Hence, the intervention of Rumi often causes
the “world” of Iqbal’s imagination to
“die” and be “reborn”:
- A new world is born in the imagination
of Iqbal with the appearance of Rumi at the very beginning
of the first book Secrets and Mysteries (1915-18).
- In the second last poem of the third book,
The Call of the Marching Bell (1924), a character from
the Quran delivers a message from Rumi. The old world
“dies” and a new, somewhat abstract, world
is “reborn” in the very next poem.
- In the prologue of fifth book, Javid Nama
(1932), the spirit of Rumi appears in person and reveals
the secret of immortality. The previously introduced abstract
world disappears and the Poet is “reborn”
in a new realm.
- The sixth book, Gabriel’s Wing (1935),
presents yet another world, combining all genres from
the previous volumes. A detailed "interview"

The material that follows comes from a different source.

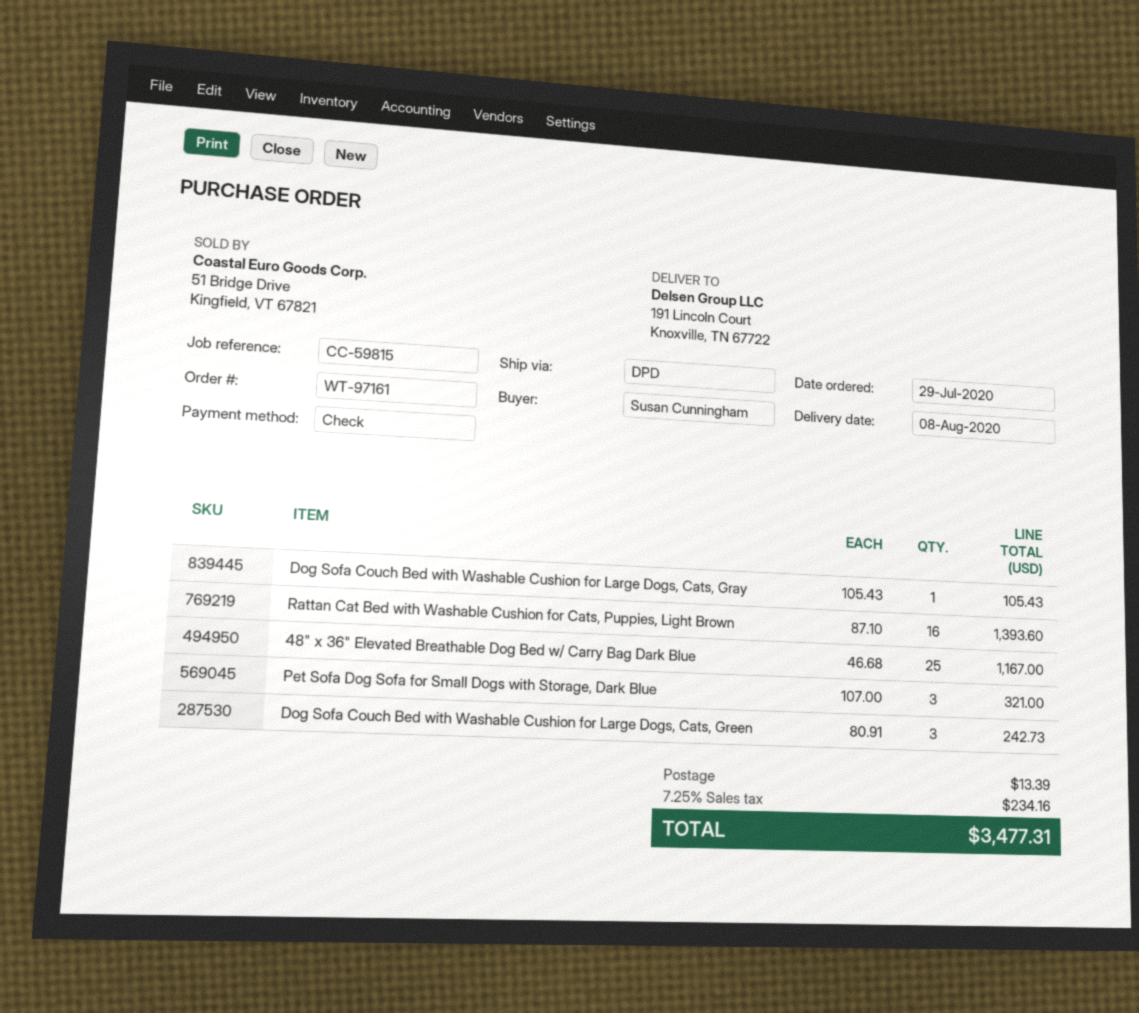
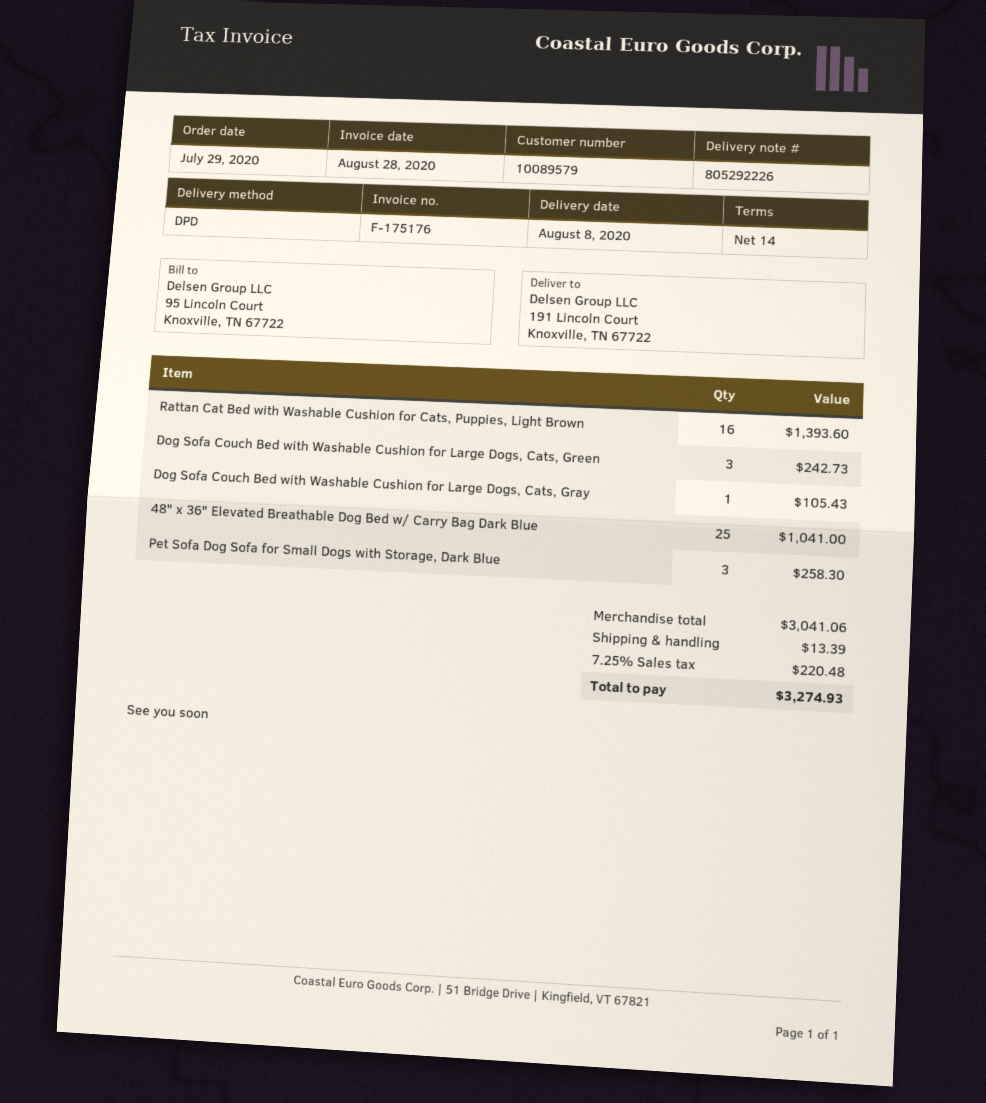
48" x 36" Elevated Breathable Dog Bed w/ Carry Bag Dark Blue: 25 for 1167.00 -> 25 for 1041.00
Pet Sofa Dog Sofa for Small Dogs with Storage, Dark Blue: 3 for 321.00 -> 3 for 258.30
tax: 7.25% = 234.16 -> 7.25% = 220.48
total: 3477.31 -> 3274.93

with Rumi towards the end of the book is followed by a
series of poems rejecting the contemporary world order
and climaxing in “a declaration of war against the
present age” in the sub-title of the next book,
The Rod of Moses (1936).
- In the prologue of the eighth book, What
Should Now Be Done? (1937), Rumi tells Iqbal to reveal
the secrets of government as well as religion. The intellectual
“war” against the prevalent world order acquires
a new urgency to be sustained till the end of Iqbal’s
work.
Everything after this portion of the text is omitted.